I have also verified that 1.7.9 does produce such a file.

auroraanon38 commented 2 years ago

I have begun some work on trying to bring the code to build with openfst 1.8, though some things need discussion with this project's main contributors & maintainers. Changes in function signatures and naming schemes happened.

kkm000 commented 2 years ago

@auroraanon38, please be very careful with this. There was a long discussion and, IIRC, a decision to upgrade to an 1.7.x version breaking the public API in a minor update. Search issues/tickets. I can help you, but a few hours later.

What is the motivation for the upgrade? Will it give us a better functionality or a significant performance boost? I'm just asking, I do not know.

1.8 is quite a major change, and you mentioned that C++ is not your first language. FST is heavily templated API, and you will need to hack the code that consumes it.

kkm000 commented 2 years ago

Here are must-read references related to the issue, possibly not in the best order. There are multiple issues that must be taken care of.

It's generally a good idea to search issues and PRs, open or closed, before committing to a chunk of work.

auroraanon38 commented 2 years ago

kkm000 @.***> writes:

@auroraanon38, please be very careful with this. There was a long discussion and, IIRC, a decision to upgrade to an 1.7.x version breaking the public API in a minor update. Search issues/tickets. I can help you, but a few hours later.

What is the motivation for the upgrade? Will it give us a better functionality or a significant performance boost? I'm just asking, I do not know.

I lack a compelling motivation from the point of view of the Kaldi project.

Effectively, Kaldi is a transitive dependency for my project which is intended to rely on Vosk for offline speech recognition. Kaldi hadn't been building for a year in my intended toolchain (Guix), so I figured I'd fix that.

I have since repaired the build dependent on OpenFst 1.7.3 in said toolchain.

I then decided to see if I could get it to build with the more recent versions of its dependencies, perhaps even following upstream releases.

1.8 is quite a major change, and you mentioned that C++ is not your first language. FST is heavily templated API, and you will need to hack the code that consumes it.

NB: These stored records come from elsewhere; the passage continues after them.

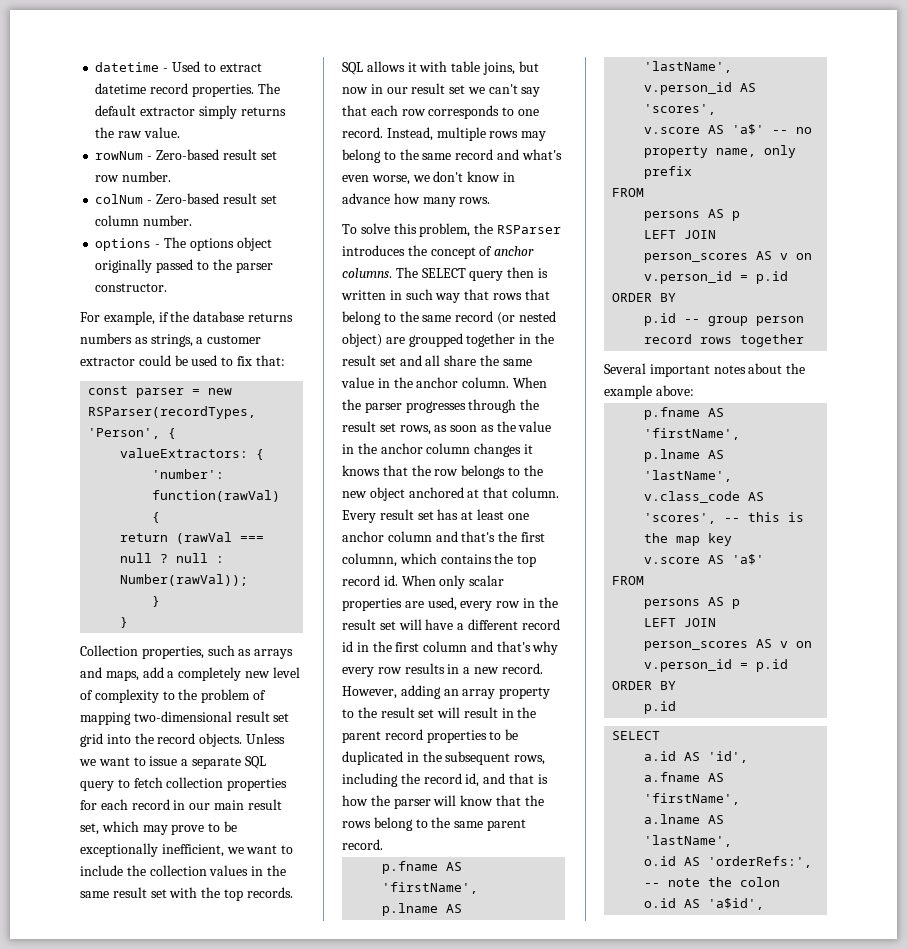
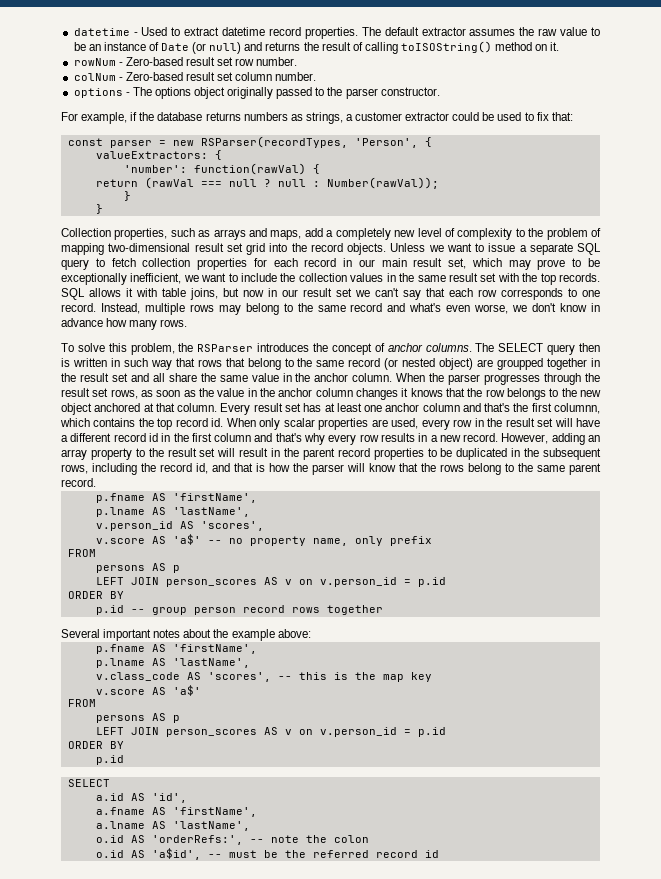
[198,105,286,119] [95,127,180,138] simply returns the raw value. -> [469,27,600,36] [73,41,560,54] assumes the raw value to be an instance of Date (or null) and returns the result of calling toISOString() method on it.
(765, 904) none -> [207,850,439,858] -- must be the referred record id

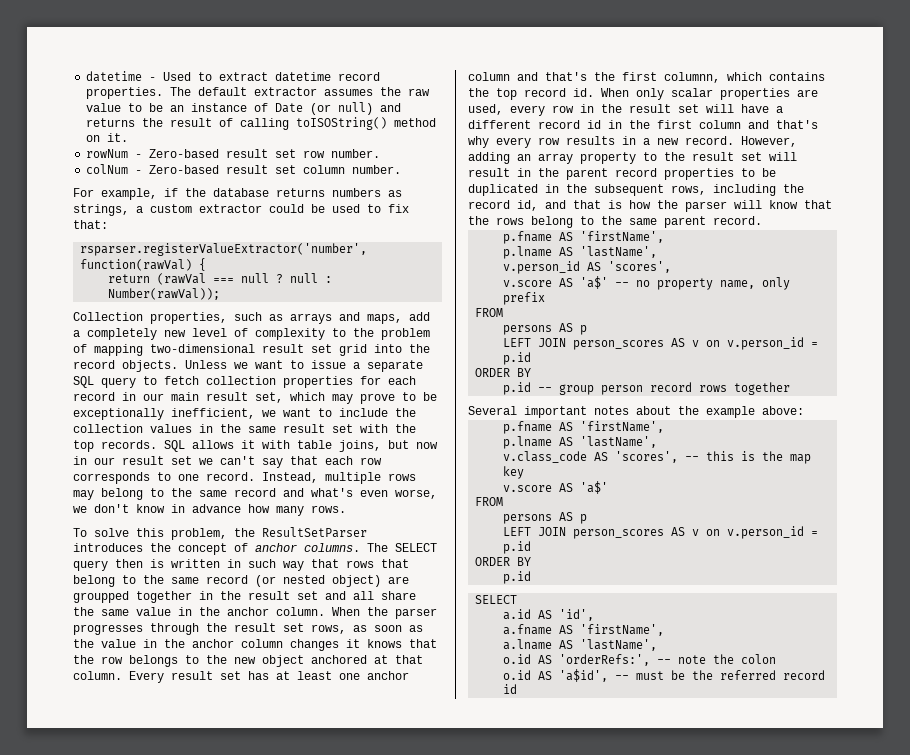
[73,87,440,99] // options - The options object originally passed to the parser constructor. -> (402, 169) none
[355,112,403,121] customer -> [150,204,192,213] custom
[67,136,432,148] [95,150,222,160] [123,165,187,173] const parser = new RSParser(recordTypes, 'Person', { // valueExtractors: { // 'number': -> [80,243,368,256] rsparser.registerValueExtractor('number',
[123,191,131,201] [95,204,103,214] // } // } -> (221, 294) none
[197,344,254,352] RSParser -> [262,527,367,538] ResultSetParser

Indeed, I have since realized that it wouldn't be a simple matter of correcting a few minor renames and that the structure has been modified to a non-trivial degree.

Compounded with OpenFst's lack of available version-controlled copy with commit notes that could help explain changes, I'm left struggling to actually fix anything.

Unfortunately, this issue is also redundant, it's a subset of the issues & pull requests you referenced.

kkm000 commented 2 years ago

I lack a compelling motivation from the point of view of the Kaldi project.

Most motivation is from outside the project. Generally, we try to accommodate all reasonable requests, and this is a primary driver for changes. I think you do have one. Kaldi as a library is fully supported, and you see that this issue is coming up once in a while.

A big deal here is not so much internal changes but the breakage of the binaries API, used in scripts. I do not remember exactly, but at least one binary lost a switch (or have it renamed). This could potentially break a lot of scripts. We need to work around the issue, too. Changing the egs is simple, but there are many more scripts out there.

Another thing is that the latest OpenFST requires C++17. This is OK, we're compatible with C++17 and even C++20, thanks @jtrmal, but we cannot yet require C++17. This means the default should currently be the latest C++14-compatible one, and we must support both versions.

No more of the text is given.